══ DATASET EXCERPTS ══

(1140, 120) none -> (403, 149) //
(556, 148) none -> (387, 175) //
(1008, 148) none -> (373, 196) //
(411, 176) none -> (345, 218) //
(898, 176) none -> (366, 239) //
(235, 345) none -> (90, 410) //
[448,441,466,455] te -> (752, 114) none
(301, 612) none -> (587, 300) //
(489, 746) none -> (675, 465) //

═══
══ DATASET EXCERPTS ══

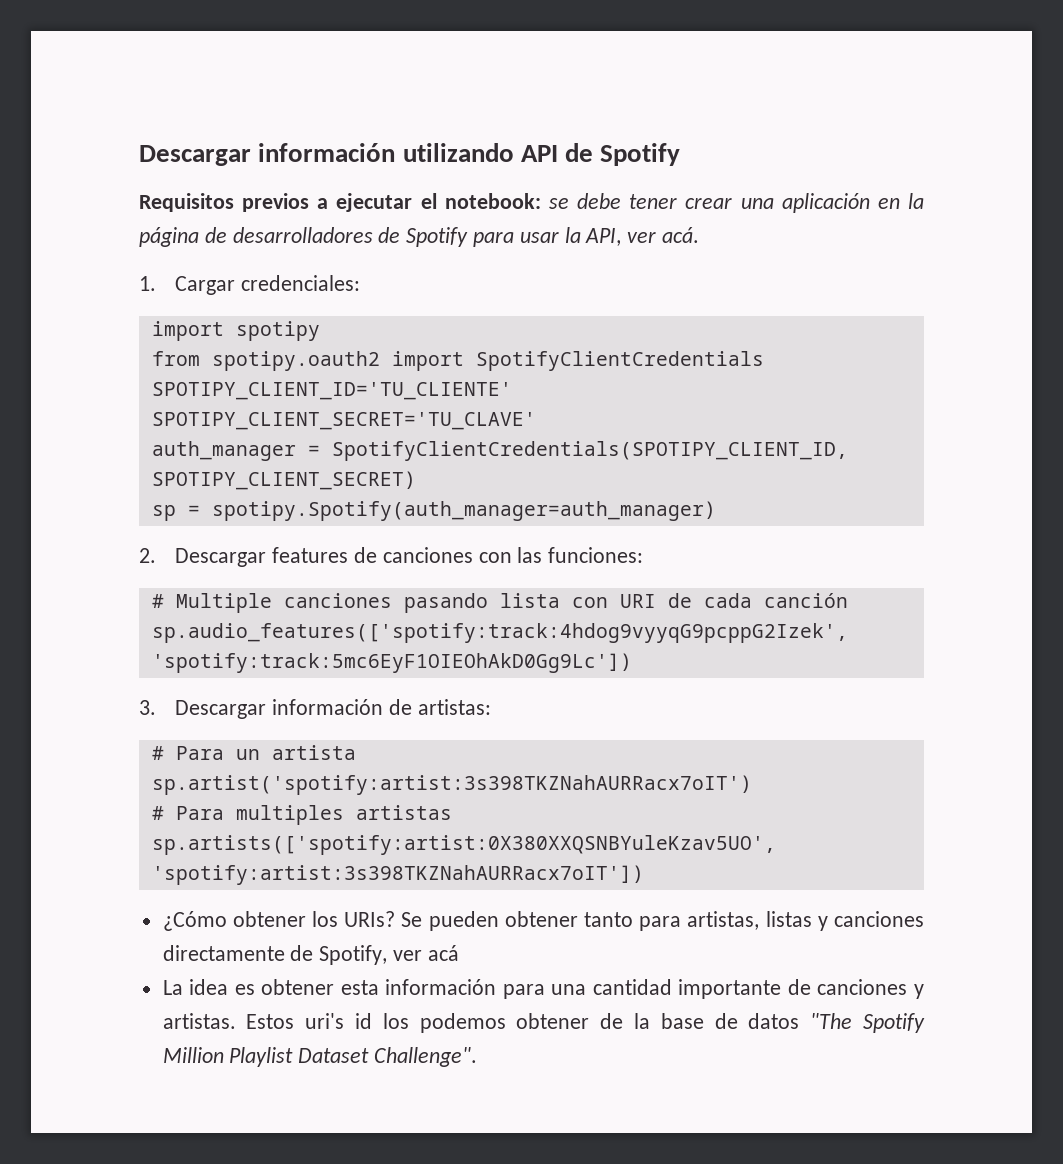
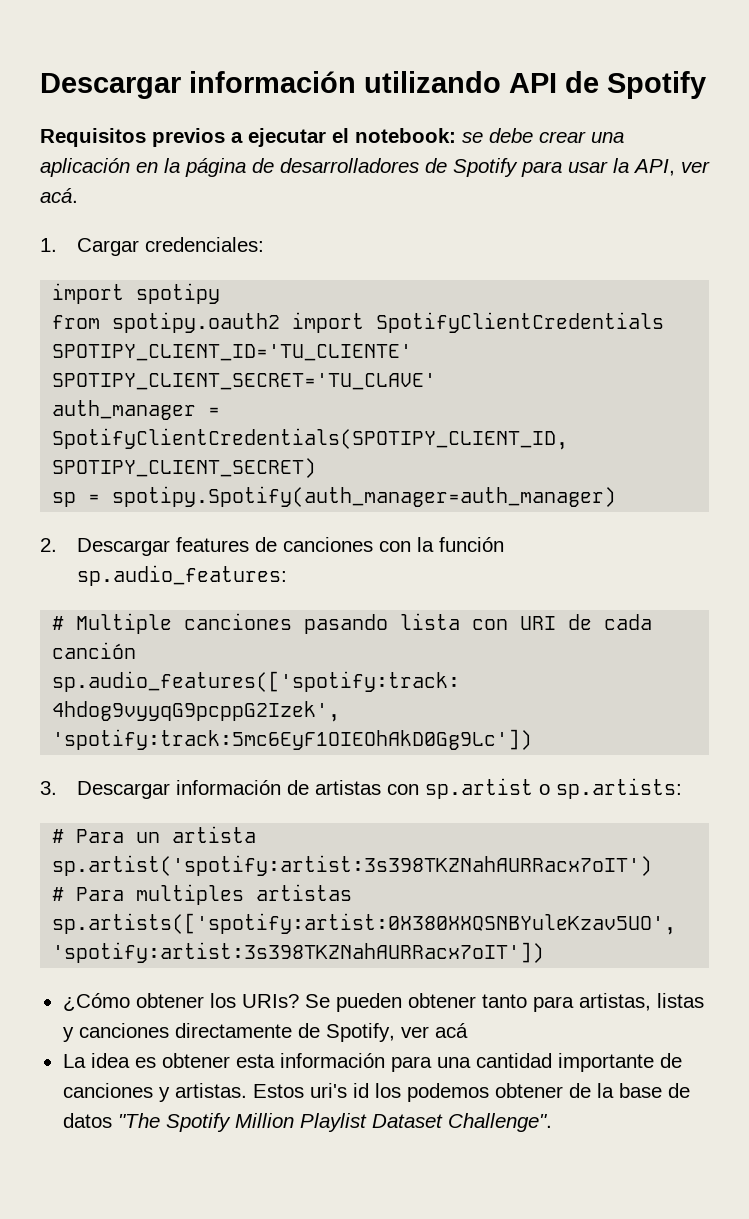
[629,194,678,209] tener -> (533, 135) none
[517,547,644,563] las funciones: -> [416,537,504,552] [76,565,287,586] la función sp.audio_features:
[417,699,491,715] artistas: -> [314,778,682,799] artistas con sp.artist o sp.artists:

═══

Return every line of the listing above that contains "none".

(1140, 120) none -> (403, 149) //
(556, 148) none -> (387, 175) //
(1008, 148) none -> (373, 196) //
(411, 176) none -> (345, 218) //
(898, 176) none -> (366, 239) //
(235, 345) none -> (90, 410) //
[448,441,466,455] te -> (752, 114) none
(301, 612) none -> (587, 300) //
(489, 746) none -> (675, 465) //
[629,194,678,209] tener -> (533, 135) none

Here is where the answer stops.